Día litúrgico: Sábado XXXIII del tiempo ordinario
Texto del Evangelio (Lc 20,27-40): En aquel tiempo,
acercándose a Jesús algunos de los saduceos, esos que sostienen que no hay
resurrección, le preguntaron: «Maestro, Moisés nos dejó escrito que si muere el
hermano de alguno, que estaba casado y no tenía hijos, que su hermano tome a la
mujer para dar descendencia a su hermano. Eran siete hermanos; habiendo tomado
mujer el primero, murió sin hijos; y la tomó el segundo, luego el tercero; del
mismo modo los siete murieron también sin dejar hijos. Finalmente, también
murió la mujer. Ésta, pues, ¿de cuál de ellos será mujer en la resurrección? Porque
los siete la tuvieron por mujer».
Jesús les dijo: «Los hijos de este mundo toman mujer o
marido; pero los que alcancen a ser dignos de tener parte en aquel mundo y en
la resurrección de entre los muertos, ni ellos tomarán mujer ni ellas marido,
ni pueden ya morir, porque son como ángeles, y son hijos de Dios, siendo hijos
de la resurrección. Y que los muertos resucitan lo ha indicado también Moisés
en lo de la zarza, cuando llama al Señor el Dios de Abraham, el Dios de Isaac y
el Dios de Jacob. No es un Dios de muertos, sino de vivos, porque para Él todos
viven».
Algunos de los escribas le dijeron: «Maestro, has hablado
bien». Pues ya no se atrevían a preguntarle nada.
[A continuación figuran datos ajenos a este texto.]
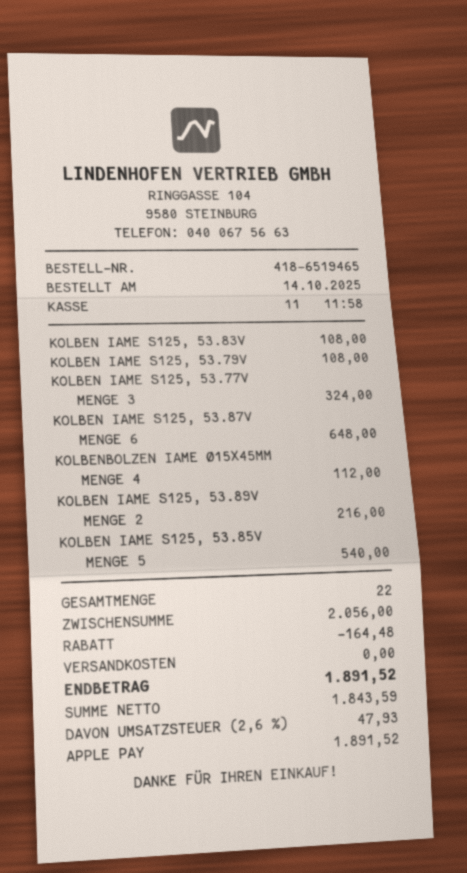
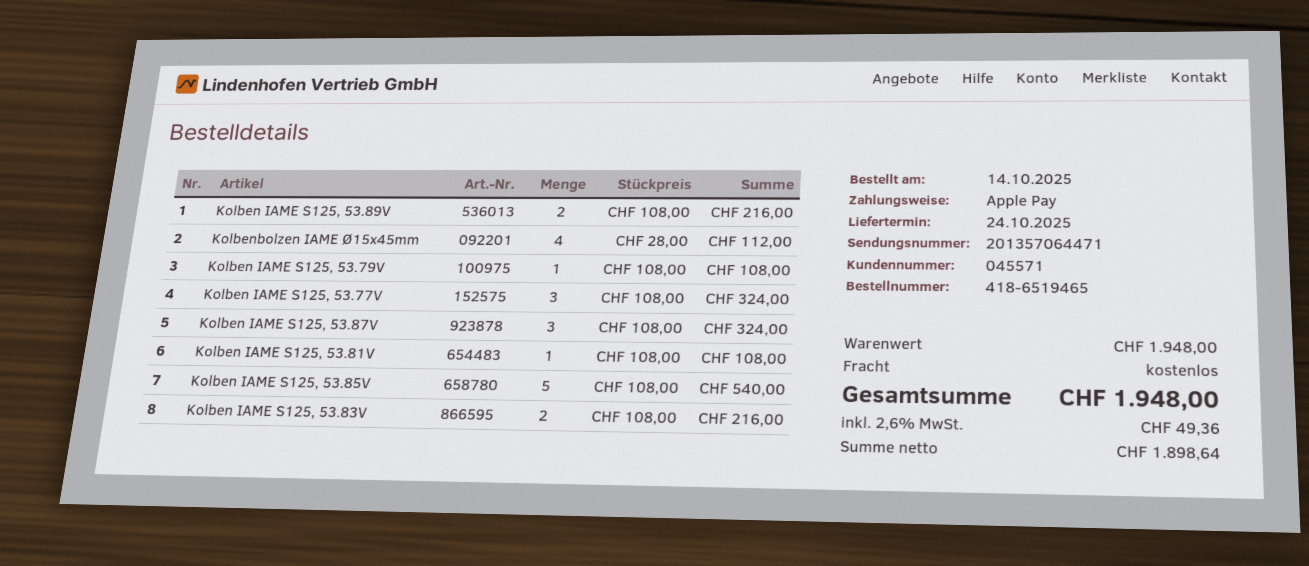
KOLBEN IAME S125, 53.83V: 1 for 108.00 -> 2 for 216.00
KOLBEN IAME S125, 53.87V: 6 for 648.00 -> 3 for 324.00
Kolben IAME S125, 53.81V: none -> 1 for 108.00
subtotal: 2056.00 -> 1948.00
discount: 164.48 -> none
net: 1843.59 -> 1898.64
tax: 2.6% = 47.93 -> 2.6% = 49.36
total: 1891.52 -> 1948.00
Comentario: Rev. D. Ramon CORTS i Blay
(Barcelona, España).
No es un Dios de muertos, sino de vivos, porque para Él
todos viven
Hoy, la Palabra de Dios nos habla del tema capital de la
resurrección de los muertos. Curiosamente, como los saduceos, también nosotros
no nos cansamos de formular preguntas inútiles y fuera de lugar. Queremos
solucionar las cosas del más allá con los criterios de aquí abajo, cuando en el
mundo que está por venir todo será diferente: «Los que alcancen a ser dignos de
tener parte en aquel mundo y en la resurrección de entre los muertos, ni ellos
tomarán mujer ni ellas marido» (Lc 20,35). Partiendo de criterios equivocados
llegamos a conclusiones erróneas.
Si nos amáramos más y mejor, no se nos antojaría extraño
que en el cielo no haya el exclusivismo del amor que vivimos en la tierra,
totalmente comprensible a causa de nuestra limitación, que nos dificulta el
poder salir de nuestros círculos más próximos. Pero en el cielo nos amaremos
todos y con un corazón puro, sin envidias ni recelos, y no solamente al esposo
o a la esposa, a los hijos o a los de nuestra sangre, sino a todo el mundo, sin
excepciones ni discriminaciones de lengua, nación, raza o cultura, ya que el
«amor verdadero alcanza una gran fuerza» (San Paulino de Nola).
Nos hace un gran bien escuchar estas palabras de la
Escritura que salen de los labios de Jesús. Nos hace bien, porque nos podría
ocurrir que, agitados por tantas cosas que no nos dejan ni tiempo para pensar e
influidos por una cultura ambiental que parece negar la vida eterna, llegáramos
a estar tocados por la duda respecto a la resurrección de los muertos. Sí, nos
hace un gran bien que el Señor mismo sea el que nos diga que hay un futuro más
allá de la destrucción de nuestro cuerpo y de este mundo que pasa: «Y que los
muertos resucitan lo ha indicado también Moisés en lo de la zarza, cuando llama
al Señor el Dios de Abraham, el Dios de Isaac y el Dios de Jacob. No es un Dios
de muertos, sino de vivos, porque para Él todos viven» (Lc 20,37-38).